Taliban not main Afghan enemy
Few militants driven by religion, reports say
WASHINGTON - Nearly all of the insurgents battling US and NATO troops in Afghanistan are not religiously motivated Taliban and Al Qaeda warriors, but a new generation of tribal fighters vying for control of territory, mineral wealth, and smuggling routes, according to summaries of new US intelligence reports.
Some of the major insurgent groups, including one responsible for a spate of recent American casualties, actually opposed the Taliban’s harsh Islamic government in Afghanistan during the 1990s, according to the reports, described by US officials under the condition they not be identified.
“Ninety percent is a tribal, localized insurgency,’’ said one US intelligence official in Washington who helped draft the assessments. “Ten percent are hardcore ideologues fighting for the Taliban.’’
US commanders and politicians often loosely refer to the enemy as the Taliban or Al Qaeda, giving rise to the image of holy warriors seeking to spread a fundamentalist form of Islam.
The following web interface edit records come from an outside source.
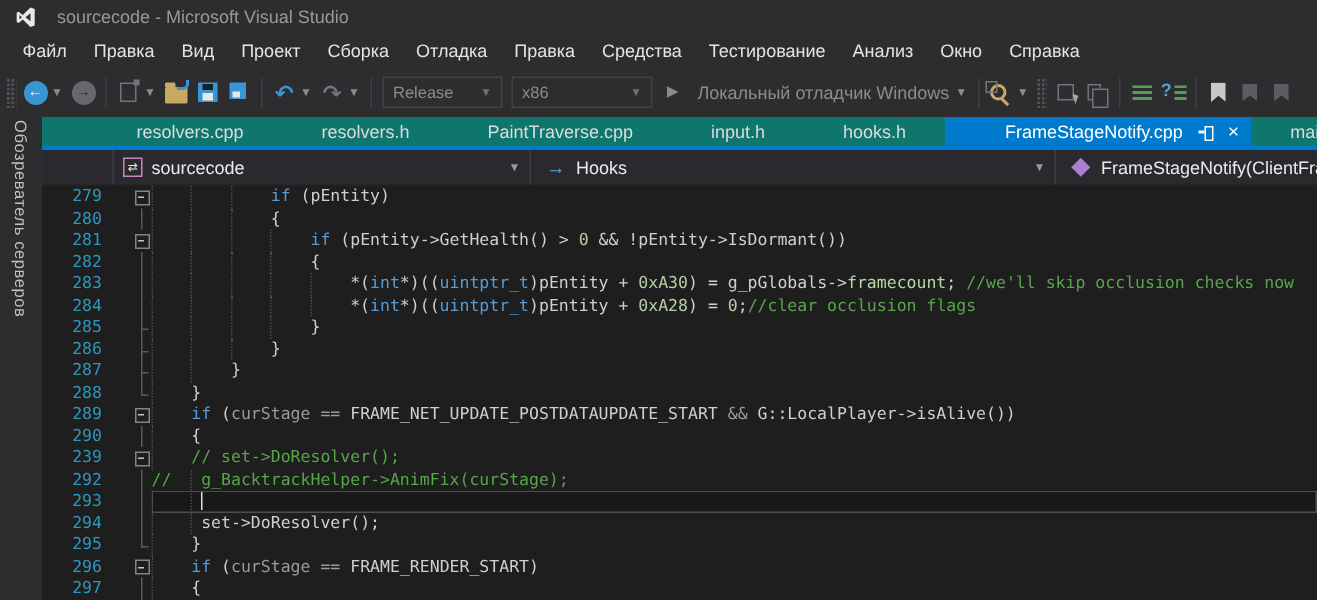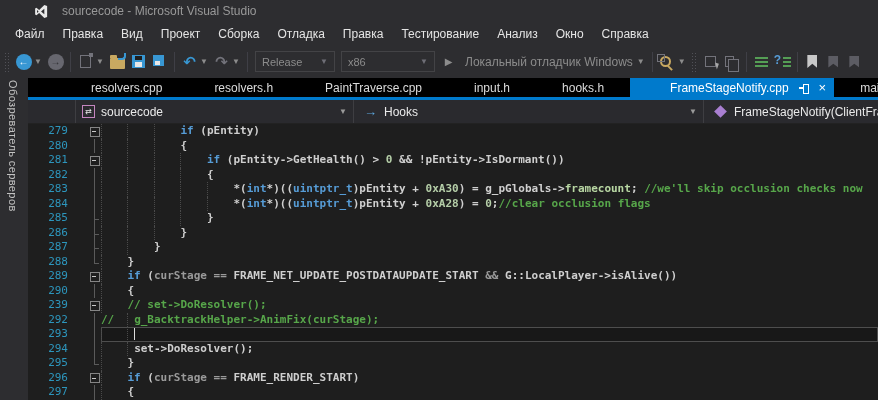--- a/index.html
+++ b/index.html
@@ -6,7 +6,7 @@
     font-family:"Liberation Sans","DejaVu Sans",sans-serif;-webkit-font-smoothing:antialiased;}
   *{box-sizing:border-box;}
   
-  .titlebar{height:22px;display:flex;align-items:center;background:#2D2D30;padding-left:24px;}
+  .titlebar{height:22px;display:flex;align-items:center;background:#2D2D30;}
   .vs-logo{width:17px;height:15px;margin:0 12px 0 9px;flex:none;}
   .title-text{color:#999;font-size:12px;}
   

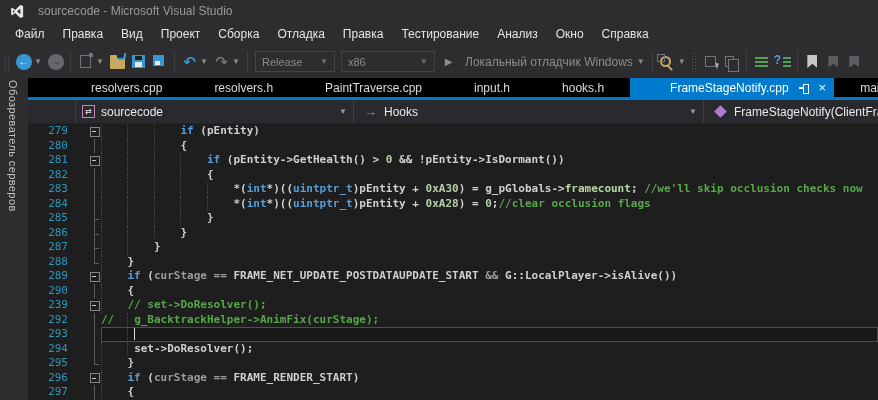--- a/index.html
+++ b/index.html
@@ -129,6 +129,7 @@
     <span class="menu-item">Сборка</span>
     <span class="menu-item">Отладка</span>
     <span class="menu-item">Правка</span>
+    <span class="menu-item">Средства</span>
     <span class="menu-item">Тестирование</span>
     <span class="menu-item">Анализ</span>
     <span class="menu-item">Окно</span>

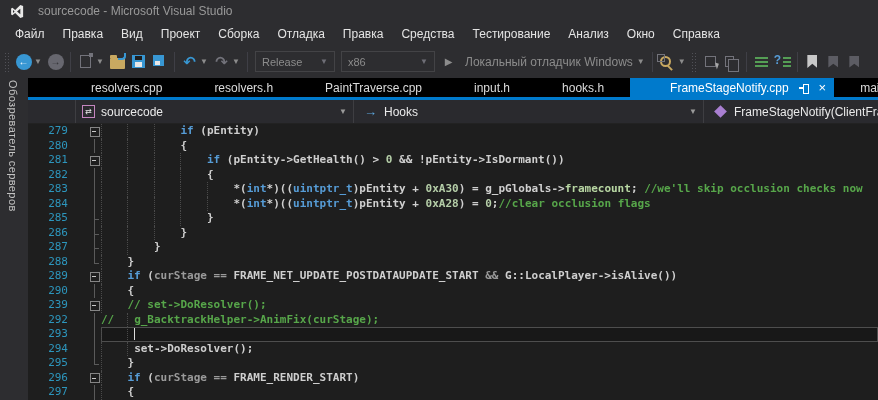--- a/index.html
+++ b/index.html
@@ -67,7 +67,7 @@
     writing-mode:vertical-rl;white-space:nowrap;letter-spacing:.4px;}
   .rightcol{flex:1;display:flex;flex-direction:column;min-width:0;}
   
-  .tabstrip{height:22px;display:flex;flex-direction:column;background:#000000;}
+  .tabstrip{height:22px;display:flex;flex-direction:column;background:#0f766e;}
   .tabs{height:19px;display:flex;padding-left:37px;}
   .tab{height:19px;display:flex;align-items:center;padding:0 26px;color:#DCDCDC;font-size:12px;white-space:nowrap;}
   .tab.active{background:#007ACC;color:#fff;padding:0 8px 0 12px;}

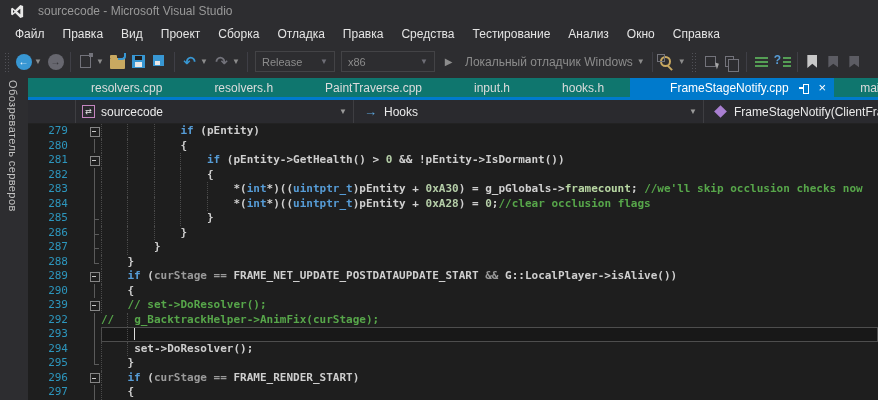--- a/index.html
+++ b/index.html
@@ -100,7 +100,7 @@
   .f-box::before{content:"";position:absolute;left:12px;top:2.5px;width:8px;height:8px;
     border:1px solid #858585;background:#1E1E1E;}
   .f-box::after{content:"";position:absolute;left:14px;top:7px;width:4px;height:1px;background:#C8C8C8;}
-  .code{flex:1;position:relative;white-space:pre;color:#CFCFCF;min-width:0;font-weight:bold;}
+  .code{flex:1;position:relative;white-space:pre;color:#CFCFCF;min-width:0;}
   .cur .code{box-shadow:inset 0 0 0 1px #4E4E4E;background:#181818;}
   .guide{position:absolute;top:0;bottom:0;width:1px;border-left:1px dotted #4A4A4A;}
   .caret-bar{position:absolute;top:1px;width:1px;height:12px;background:#DCDCDC;}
But the mostly ethnic Pashtun fighters are often deeply connected by family and social ties to the valleys and mountains where they are fighting, and they see themselves as opposing the United States be cause it is an occupying power, the officials and analysts said.
The nonreligious motivations give American war planners some hope that they can reduce the power of these militias, and perhaps even co-opt their support with a new set of strategies and incentives.
The Afghan fighters use the threat of force to further their own economic interests - extorting payments from people shipping goods through the mountains including, in some cases, even US military supplies coming into Afghanistan from Pakistan, the officials said.
“That doesn’t sound like someone who wants to create a global caliphate,’’ said Arturo Munoz, who retired earlier this year after a 30-year career as a CIA analyst and case officer and is now a senior political scientist at the government-funded Rand Corporation. “There is a completely homegrown Pashtun tradition of Jihad, which is different from radical [followers of the Taliban] and goes back centuries. We are just the latest foreign invader.’’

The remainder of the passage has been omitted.